■ What this task involves
Write out the records that follow exactly. Do not include pictures.

+++ Data to examine

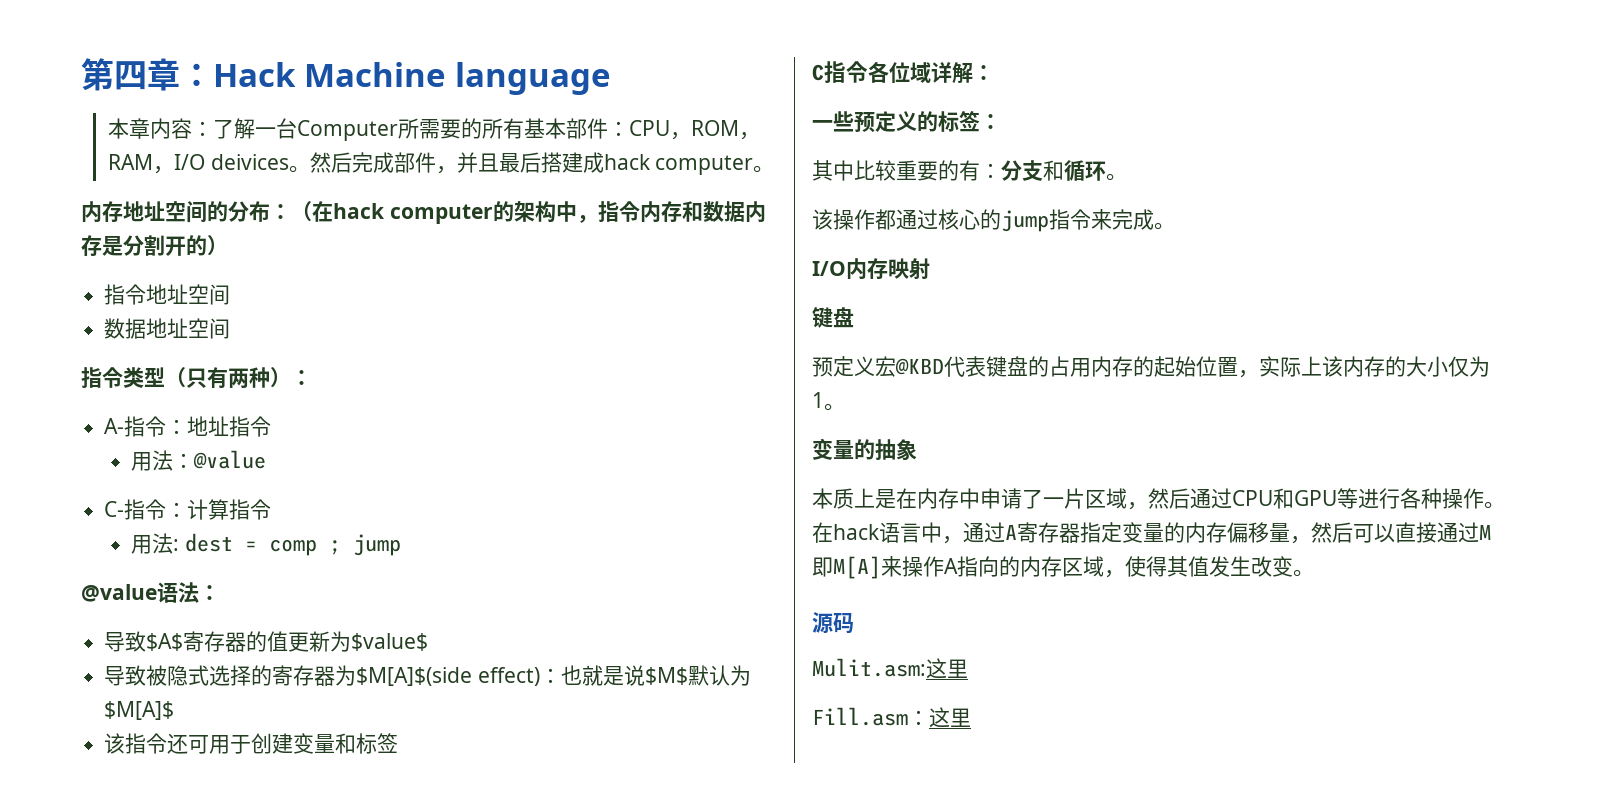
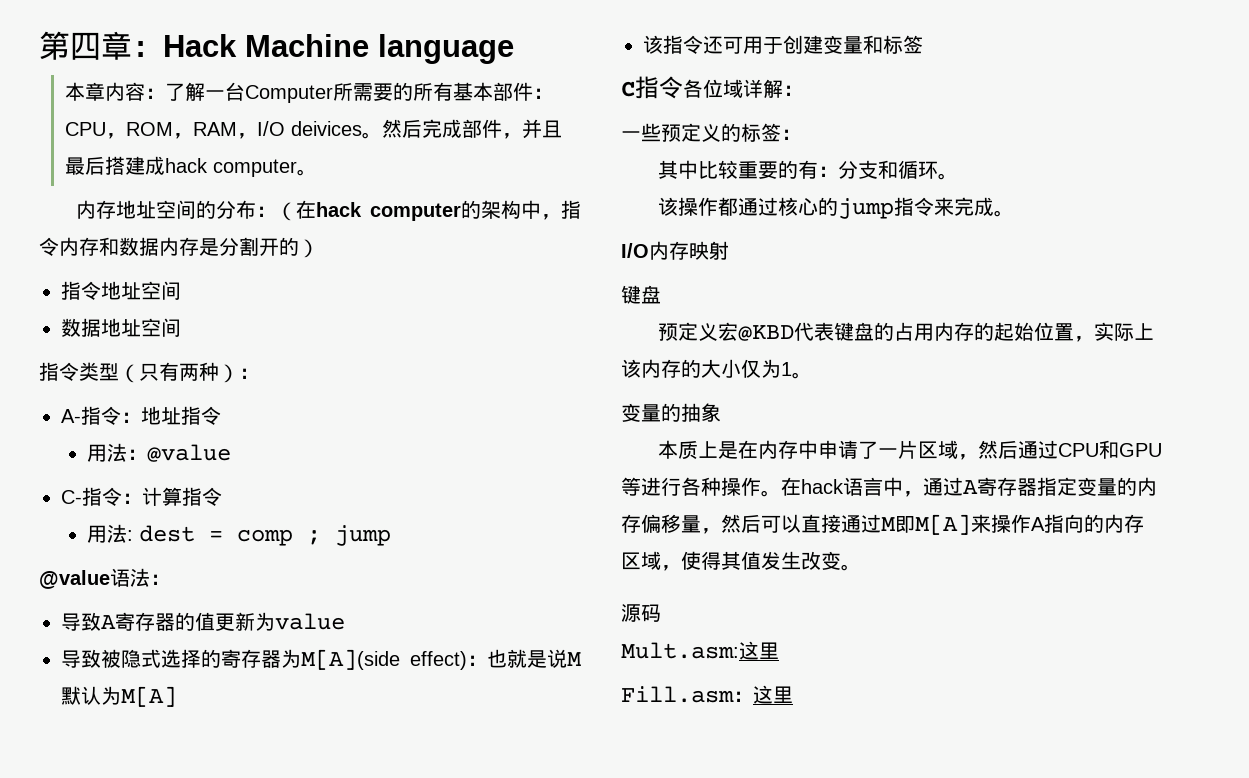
[146,633,184,651] $A$ -> [101,615,116,629] A
[351,633,429,651] $value$ -> [275,613,345,630] value
[356,667,473,686] $M[A]$(side -> [301,649,400,670] M[A](side
[644,665,751,686] [104,701,175,720] $M$默认为$M[A]$ -> [567,652,582,666] [61,686,177,707] M默认为M[A]
[812,658,926,677] Mulit.asm: -> [621,642,739,659] Mult.asm:

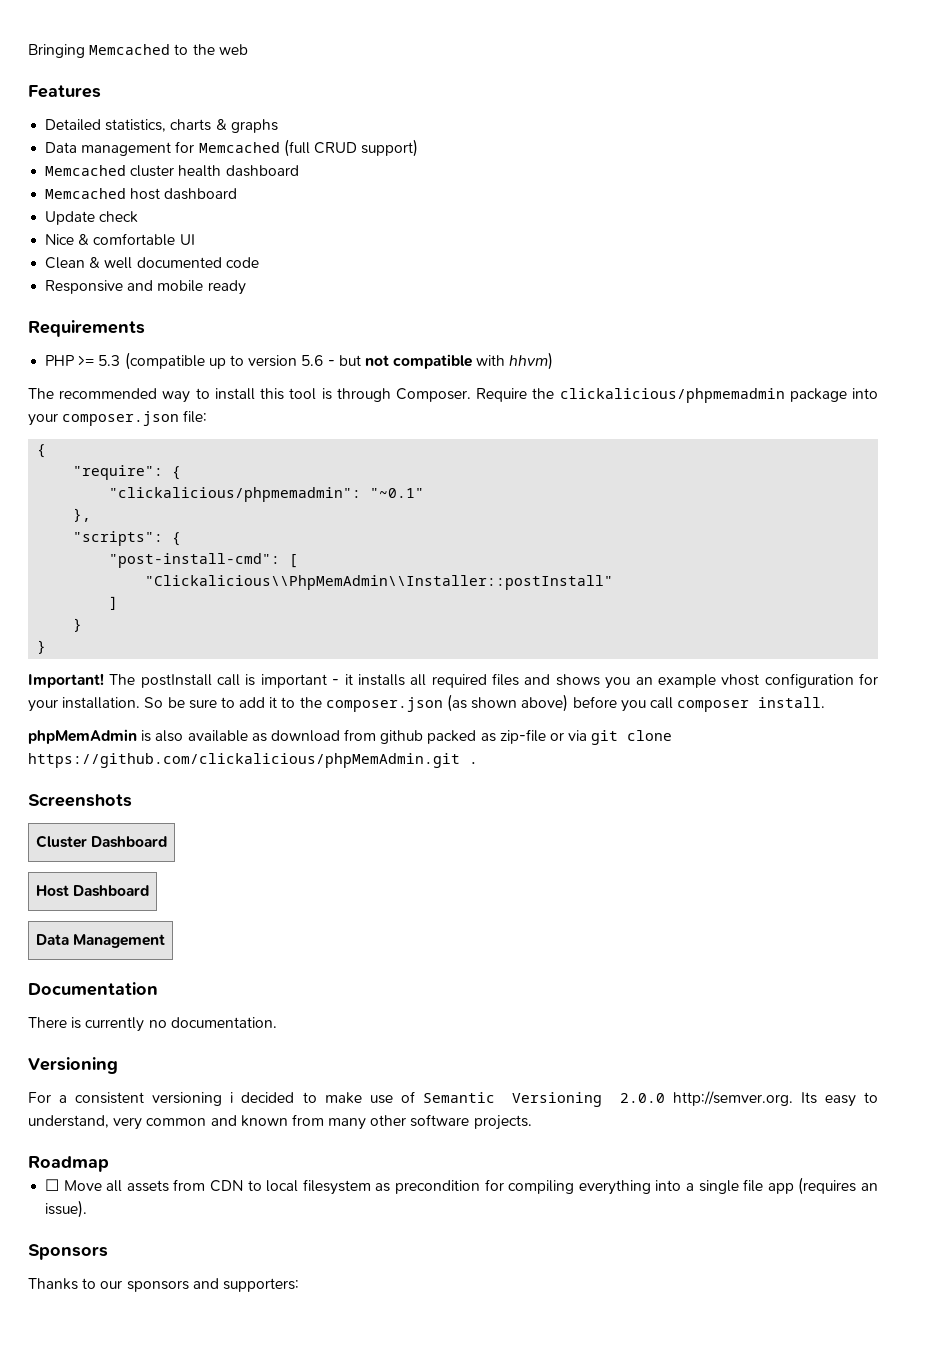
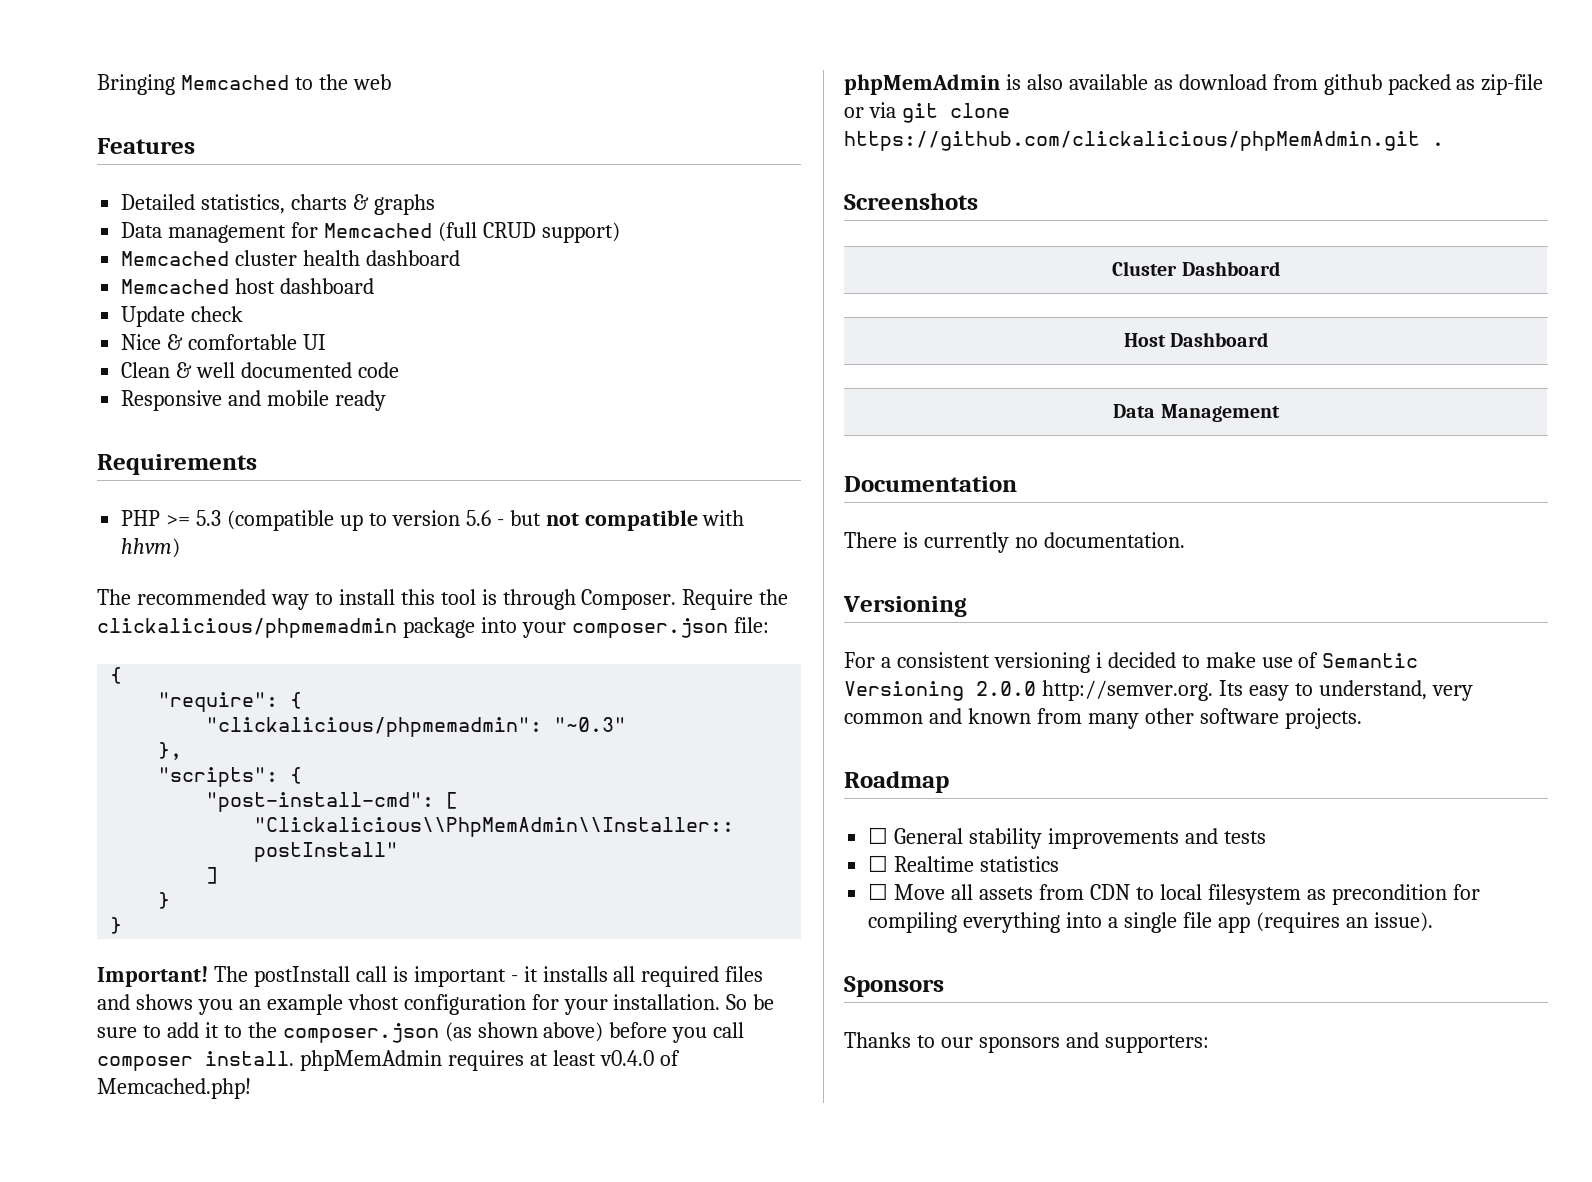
[370,488,425,498] "~0.1" -> [554,717,627,732] "~0.3"
(826, 702) none -> [299,1050,680,1071] [97,1078,251,1099] phpMemAdmin requires at least v0.4.0 of Memcached.php!
(109, 1164) none -> [868,827,1266,849] [868,855,1060,872] // ☐ General stability improvements and tests // ☐ Realtime statistics

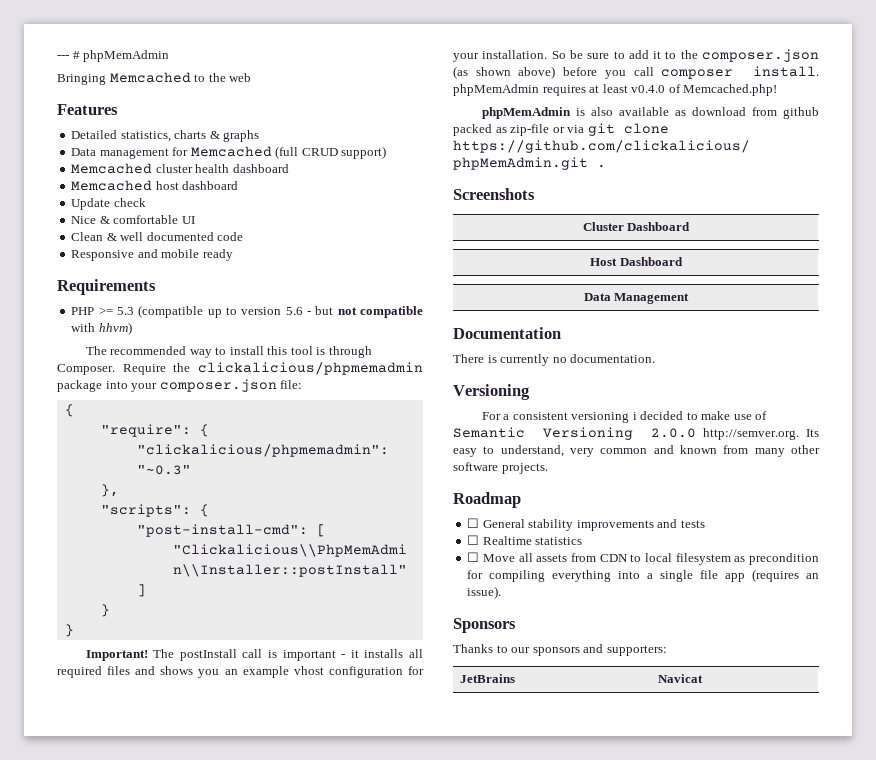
(97, 84) none -> [57,50,170,62] --- # phpMemAdmin //
(1209, 1044) none -> [459,674,515,683] [657,674,703,683] // JetBrains | Navicat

++++++

■ Reply to the task
[146,633,184,651] $A$ -> [101,615,116,629] A
[351,633,429,651] $value$ -> [275,613,345,630] value
[356,667,473,686] $M[A]$(side -> [301,649,400,670] M[A](side
[644,665,751,686] [104,701,175,720] $M$默认为$M[A]$ -> [567,652,582,666] [61,686,177,707] M默认为M[A]
[812,658,926,677] Mulit.asm: -> [621,642,739,659] Mult.asm:

[370,488,425,498] "~0.1" -> [554,717,627,732] "~0.3"
(826, 702) none -> [299,1050,680,1071] [97,1078,251,1099] phpMemAdmin requires at least v0.4.0 of Memcached.php!
(109, 1164) none -> [868,827,1266,849] [868,855,1060,872] // ☐ General stability improvements and tests // ☐ Realtime statistics

(97, 84) none -> [57,50,170,62] --- # phpMemAdmin //
(1209, 1044) none -> [459,674,515,683] [657,674,703,683] // JetBrains | Navicat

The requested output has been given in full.